Forma Infinita é abertura performativa do desejo de criar uma coreografia de inúmeras – e infinitas – assinaturas. Forma Infinita é, no dia 27 de junho de 2016, um trabalho de Artur Sartori Kon, Elizabeth Marcondes, Maria de Carvalho, Marcos Pereira da Silva, Renan Marcondes, Selma Marcondes, William Aguiar Guilherme e Wilson Roberto Correa.

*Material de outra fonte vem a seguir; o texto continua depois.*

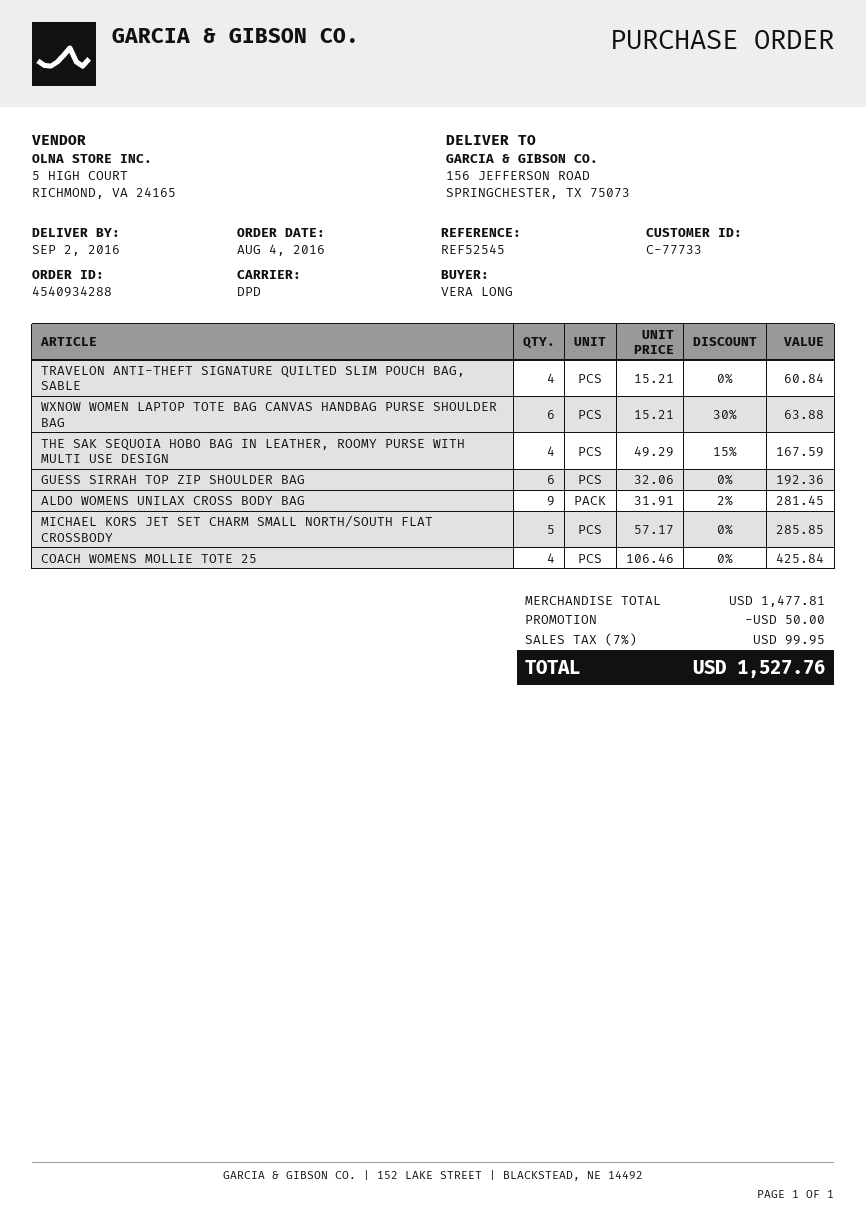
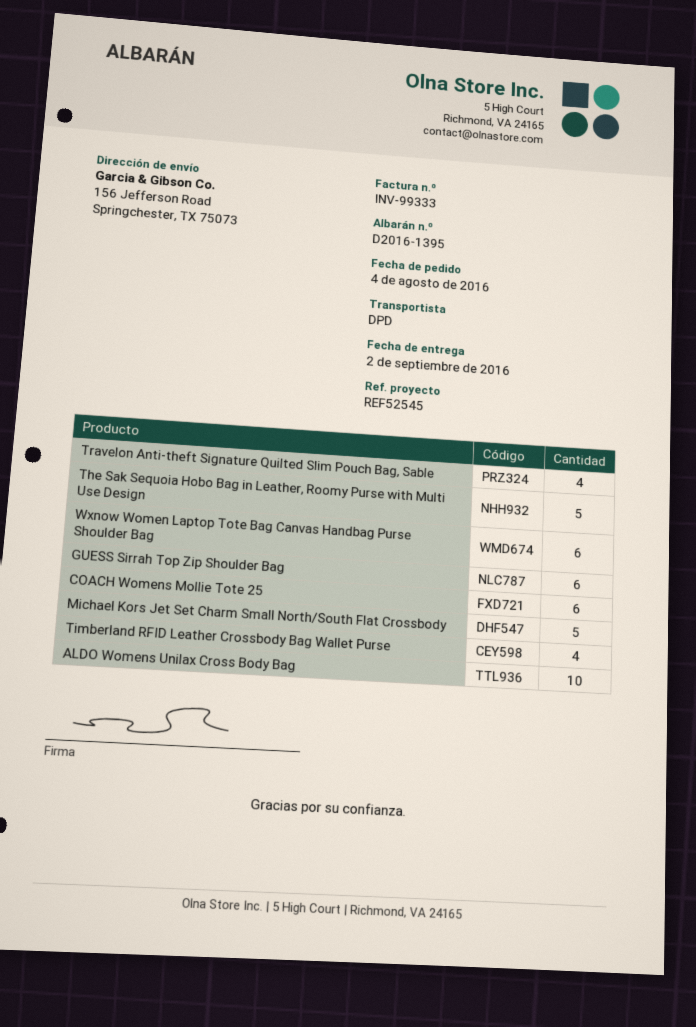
THE SAK SEQUOIA HOBO BAG IN LEATHER, ROOMY PURSE WITH MULTI USE DESIGN: 4 -> 5
ALDO WOMENS UNILAX CROSS BODY BAG: 9 -> 10
COACH WOMENS MOLLIE TOTE 25: 4 -> 6
Timberland RFID Leather Crossbody Bag Wallet Purse: none -> 4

Acredito que esse trabalho se configura no espaço entre uma abertura incansável de processo; uma tentativa de burilar algo que se perde; uma aceitação absoluta e cega das falas; um trabalho constante de melhora e esquecimento; um espaço de poder dissolvido e compartilhado: e um produto que nunca é final. Penso em Forma Infinita como a sujeição de um processo artístico à ação pública, cujas horas de trabalho acumulam autores e dividem responsabilidades, valores e escolhas.

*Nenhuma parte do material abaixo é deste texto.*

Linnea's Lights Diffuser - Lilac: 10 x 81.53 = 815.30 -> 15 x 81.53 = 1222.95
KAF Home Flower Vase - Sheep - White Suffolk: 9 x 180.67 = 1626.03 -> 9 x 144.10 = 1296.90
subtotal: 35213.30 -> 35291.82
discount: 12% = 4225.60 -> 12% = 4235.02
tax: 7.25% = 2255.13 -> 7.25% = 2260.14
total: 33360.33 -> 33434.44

Trago esse trabalho recente para esse breve texto com o intuito de introduzir e dar imagem a como tenho pensado meu trabalho em performance nos últimos anos. Não me interessam alguns lugares muito recorrentes da arte performática como a potência de um corpo vivo, noções de presença, irreprodutibilidade, inserção direta no real e efetividade de transformação no mundo. Apesar de serem noções que transitam entre importantes autores e artistas que se debruçaram sobre a performance, penso que cada vez mais esses lugares levam para exacerbações cegas das potencialidades do corpo; para uma ideia de que o acontecimento performático “pode mais”, é “melhor” ou “mais potente” que outras linguagens e procedimentos mais antigos; e para uma crença no corpo como um meio mais transformador que outros. Esses problemas se apresentam não apenas na produção performática específica das artes visuais, mas também em seus desdobramentos em outras linguagens. Grande parte do teatro contemporâneo, por exemplo, se autointitula como “Teatros do Real”, e se caracteriza – ou melhor, se qualifica – por apresentar em cena questões, procedimentos e resultados que são mais “reais” que outros.
Talvez por isso, em minha produção, sempre que me debruço sobre a questão do corpo, percebo que, ao invés de me perguntar “o que um corpo pode fazer?”, as perguntas que me faço são: “o que um corpo não pode fazer?” ou ainda “o que um corpo não pode deixar de fazer?”, uma vez que estamos inseridos em um tipo de organização simbólica ocidental do mundo, na qual nos entendemos como sujeitos ativos que agem sobre objetos passivos, ou seja, seres que fazem coisas, que realizam. Meu interesse, portanto, incide muito mais sobre os limites dessa organização e nos momentos em que os dispositivos e organizações de corpos – que supostamente nos tornam sujeitos (como polegares ou cadeiras) –, na verdade nos objetificam, tornando um corpo um objeto passivo, que sofre ou recebe uma ação. Corpos como objetos museológicos, como nas situações construídas de Tino Sehgal; corpos como carne e paredes de museu, como nas ações e imagens propostas por Laura Lima; corpos como fluxos e excreções, como nos cabelos infinitos das instaurações de Tunga… São esses os corpos que me interessam. Mas nunca o corpo como indivíduo. Sempre o corpo em relação e sempre distanciado de uma humanização.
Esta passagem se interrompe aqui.